**WORK TO BE COMPLETED**
Only the lines of the data holding the string "países" need to be returned.

+--

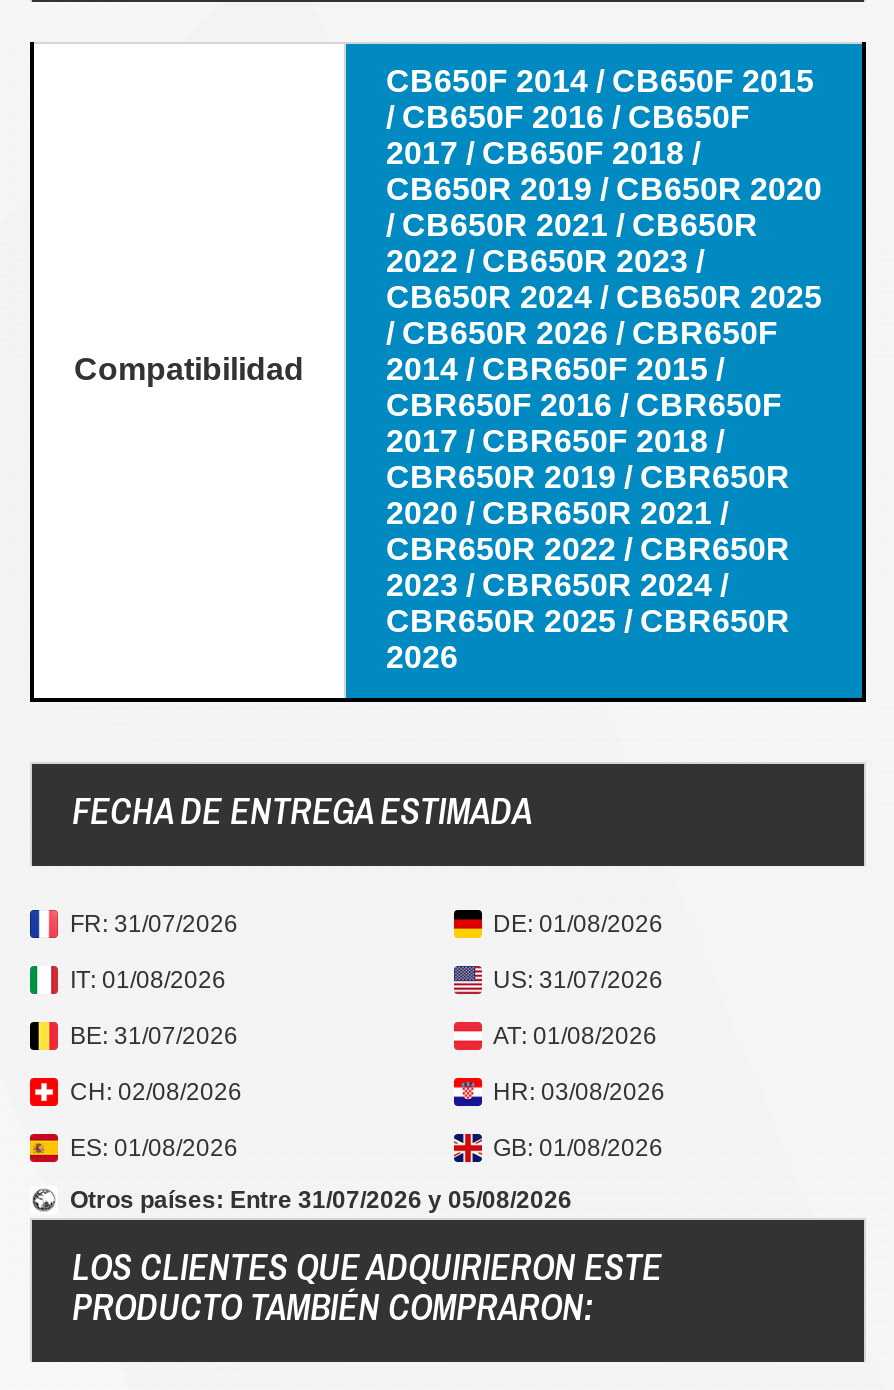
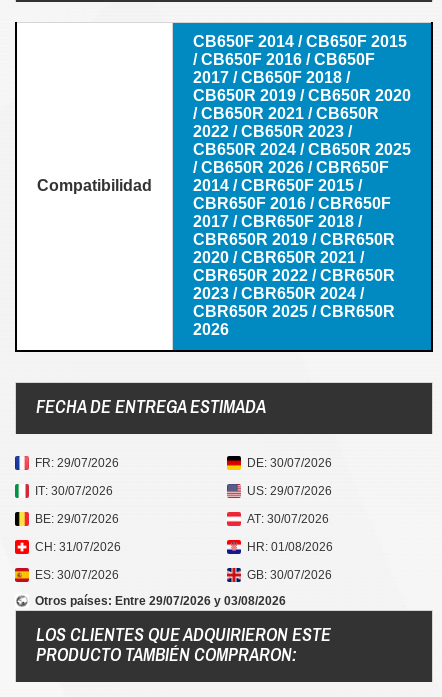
- FR: 31/07/2026
+ FR: 29/07/2026

- DE: 01/08/2026
+ DE: 30/07/2026

- IT: 01/08/2026
+ IT: 30/07/2026

- US: 31/07/2026
+ US: 29/07/2026

- BE: 31/07/2026
+ BE: 29/07/2026

- AT: 01/08/2026
+ AT: 30/07/2026

- CH: 02/08/2026
+ CH: 31/07/2026

- HR: 03/08/2026
+ HR: 01/08/2026

- ES: 01/08/2026
+ ES: 30/07/2026

- GB: 01/08/2026
+ GB: 30/07/2026

- Otros países: Entre 31/07/2026 y 05/08/2026
+ Otros países: Entre 29/07/2026 y 03/08/2026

+--

**RESULT BELOW**
- Otros países: Entre 31/07/2026 y 05/08/2026
+ Otros países: Entre 29/07/2026 y 03/08/2026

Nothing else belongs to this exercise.